重厚な作りのそれは細部まで美しい彫りがなされており、また辺りの作りも豪華絢爛である。
まるでこの世にある光という光を集めた様に眩しく部屋全体が輝きを放っていた。
「―なんだ、息子よ」
部屋の奥、背もたれが高く装飾が沢山施された椅子に腰かけていた男が言った。
低く、威厳に溢れ聞く者全てに重圧をかける声はどこか疲れている様だった。
それは今しがた入って来たこの男の『息子』のせいだろう。
「何故、アイツを連れ戻さない?!話は進んでたんじゃないのか?!」
声を張り上げながら、椅子に座っている父親の元へと歩みよる。
傲慢そうな顔つきは父親に似たのだろうか。
髪の色や目の色は違うものの、つり上がった太めの眉や鋭い眼光、やや角張った顔はよく似ていた。

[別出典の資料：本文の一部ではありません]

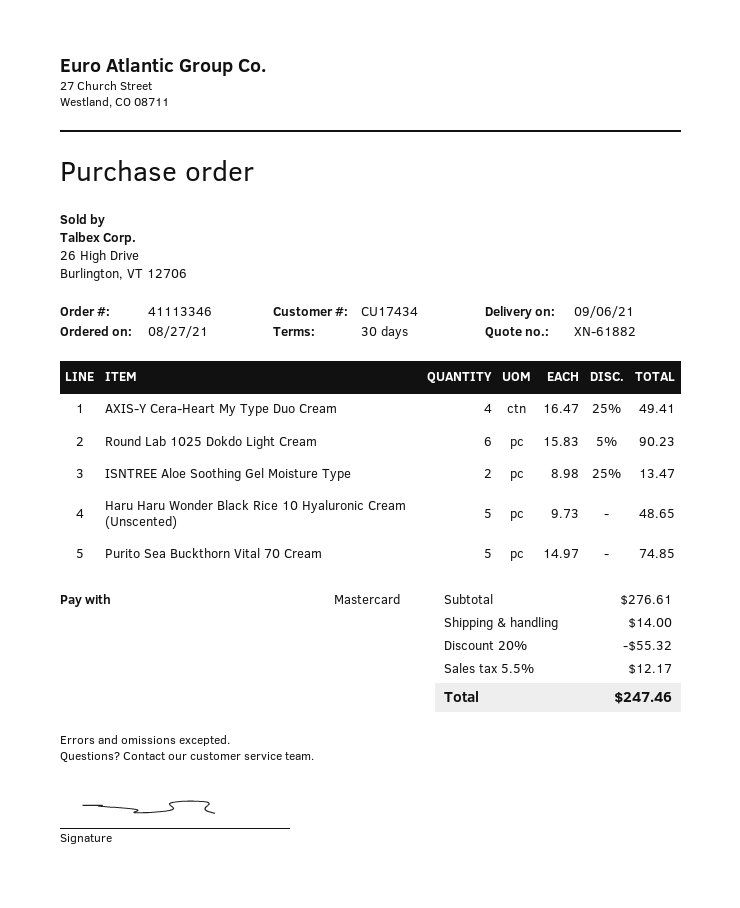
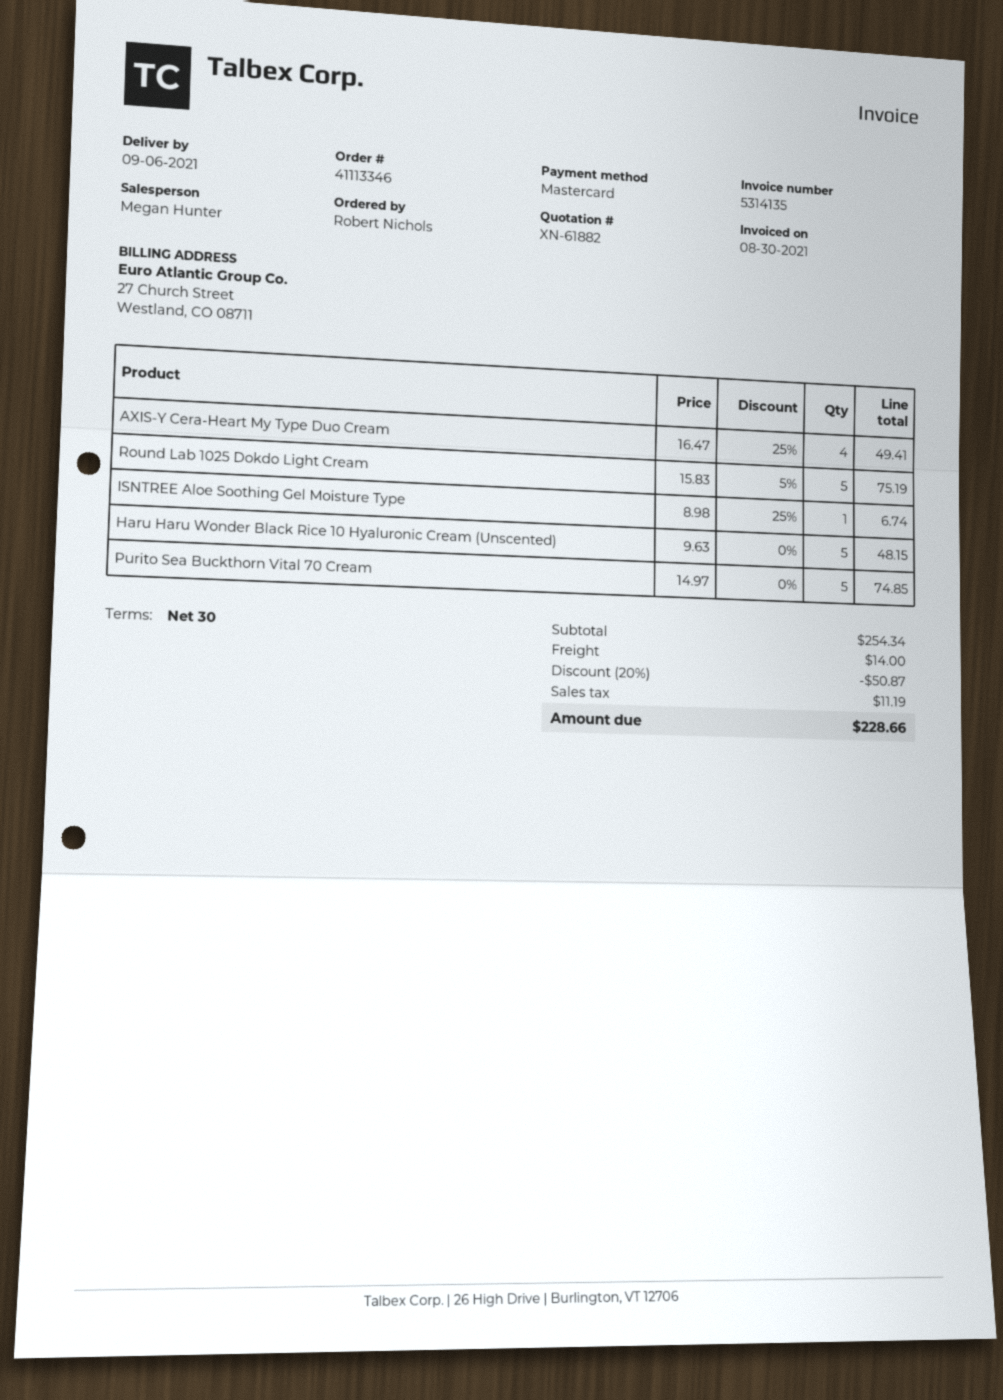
Round Lab 1025 Dokdo Light Cream: 6 x 15.83 - 5% = 90.23 -> 5 x 15.83 - 5% = 75.19
ISNTREE Aloe Soothing Gel Moisture Type: 2 x 8.98 - 25% = 13.47 -> 1 x 8.98 - 25% = 6.74
Haru Haru Wonder Black Rice 10 Hyaluronic Cream (Unscented): 5 x 9.73 = 48.65 -> 5 x 9.63 = 48.15
subtotal: 276.61 -> 254.34
discount: 20% = 55.32 -> 20% = 50.87
tax: 12.17 -> 11.19
total: 247.46 -> 228.66

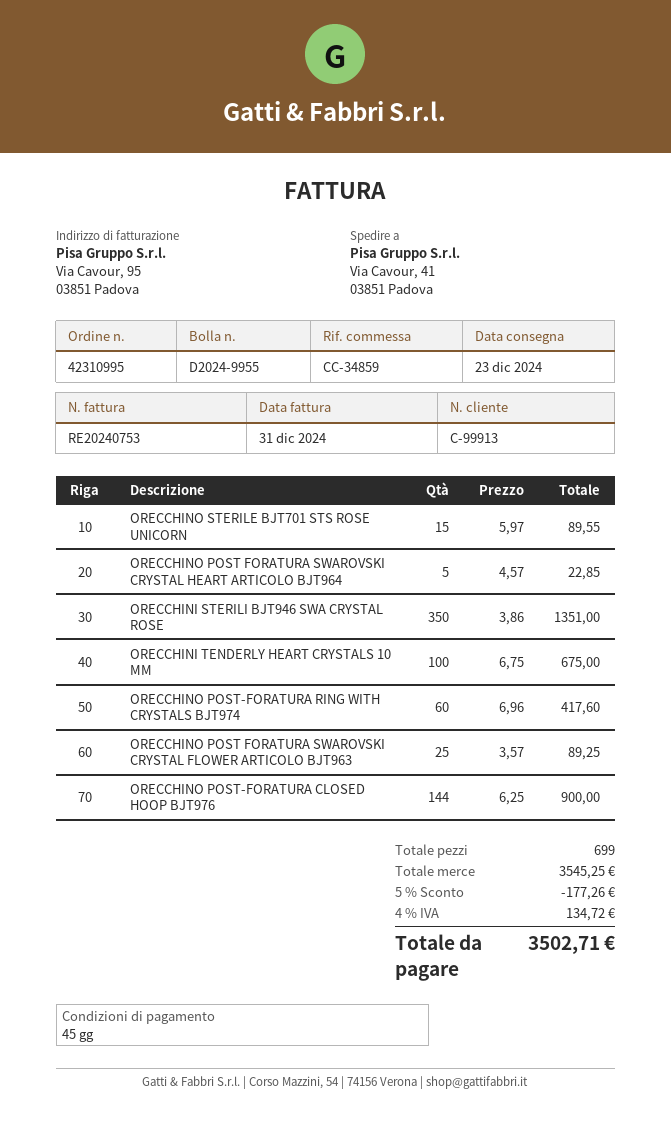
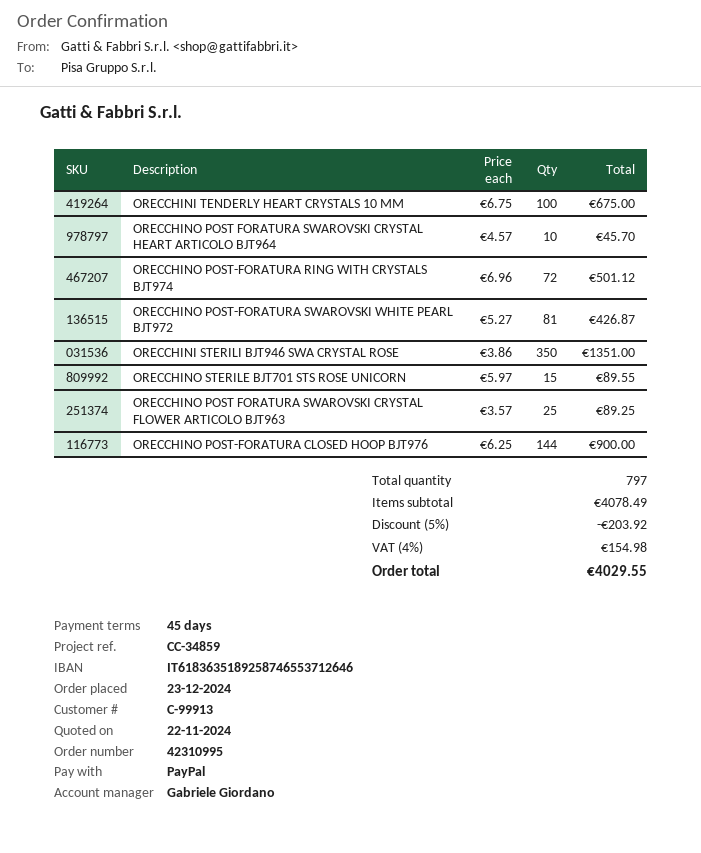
ORECCHINO POST FORATURA SWAROVSKI CRYSTAL HEART ARTICOLO BJT964: 5 x 4.57 = 22.85 -> 10 x 4.57 = 45.70
ORECCHINO POST-FORATURA RING WITH CRYSTALS BJT974: 60 x 6.96 = 417.60 -> 72 x 6.96 = 501.12
ORECCHINO POST-FORATURA SWAROVSKI WHITE PEARL BJT972: none -> 81 x 5.27 = 426.87
total quantity: 699 -> 797
subtotal: 3545.25 -> 4078.49
discount: 5% = 177.26 -> 5% = 203.92
tax: 4% = 134.72 -> 4% = 154.98
total: 3502.71 -> 4029.55

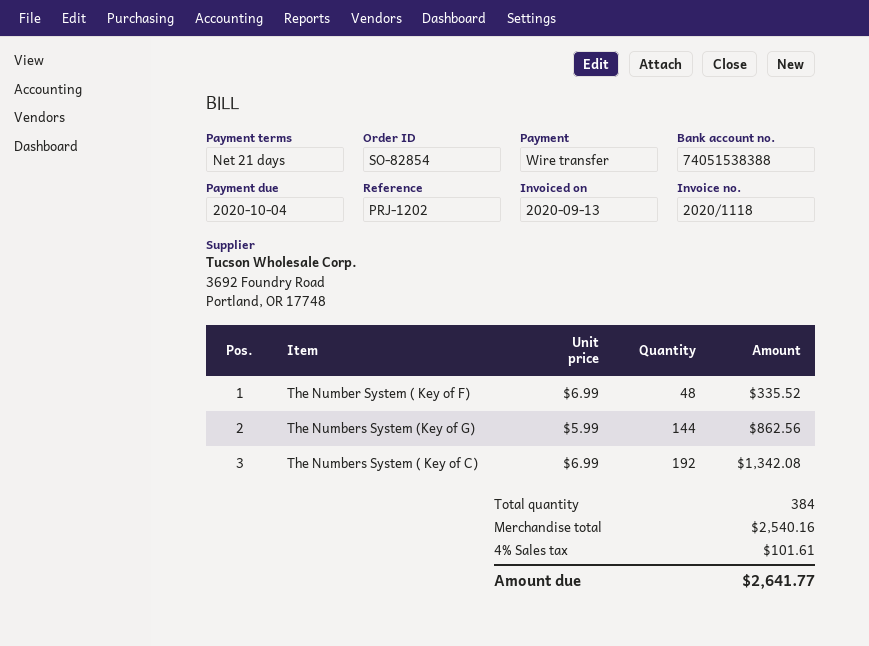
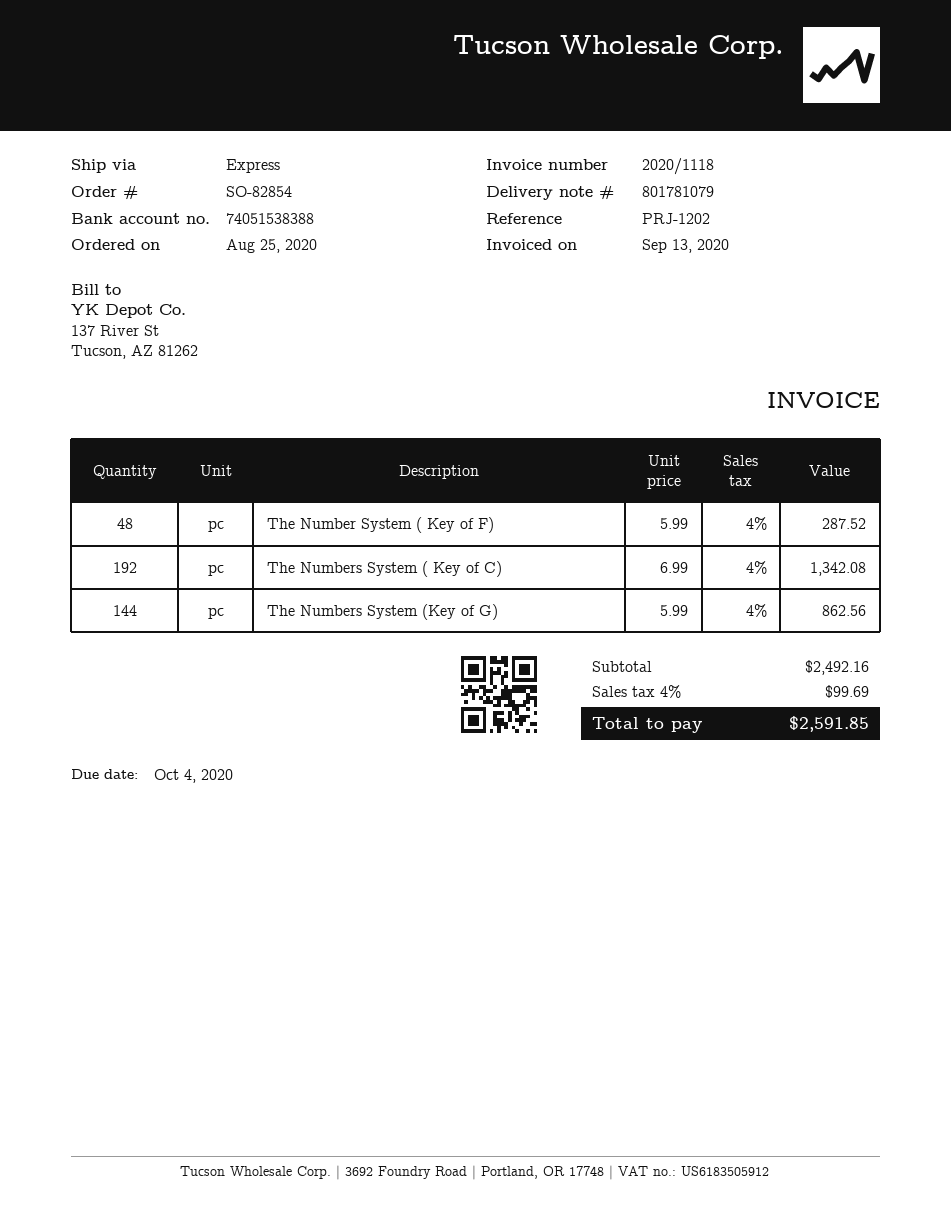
The Number System ( Key of F): 48 x 6.99 = 335.52 -> 48 x 5.99 = 287.52
subtotal: 2540.16 -> 2492.16
tax: 4% = 101.61 -> 4% = 99.69
total: 2641.77 -> 2591.85

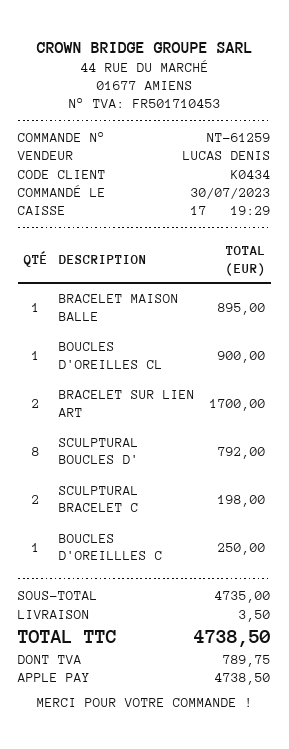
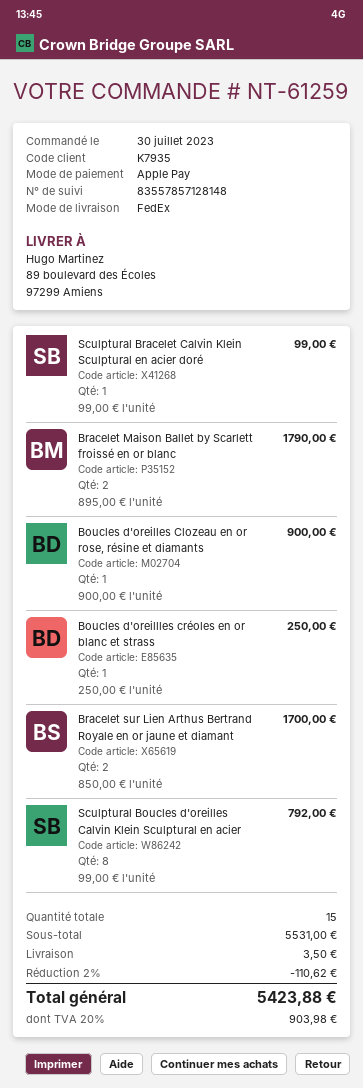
customer number: K0434 -> K7935
BRACELET MAISON BALLE: 1 for 895.00 -> 2 for 1790.00
SCULPTURAL BRACELET C: 2 for 198.00 -> 1 for 99.00
subtotal: 4735.00 -> 5531.00
discount: none -> 2% = 110.62
tax: 789.75 -> 903.98
total: 4738.50 -> 5423.88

20歳は越えたあたりだろう。鍛え上げられた逞しい肉体は衣服の上からでも見てとれた。
「…連れ戻す程の事でもないと考えているのだろう。気楽なやつだ」
豪快に生えた顎髭を撫でながら、目の前で顔を真っ赤にさせながら怒る息子に言う。
「親子揃って、何考えてるか分からねぇ。あんな奴らにでかい顔されて頭に来ねえのかよ、親父!!」
「そう声を荒げるな」
―ビクッ
まるで獲物を射るかのごとく、鋭く威圧感に満ちた眼光を向けられる。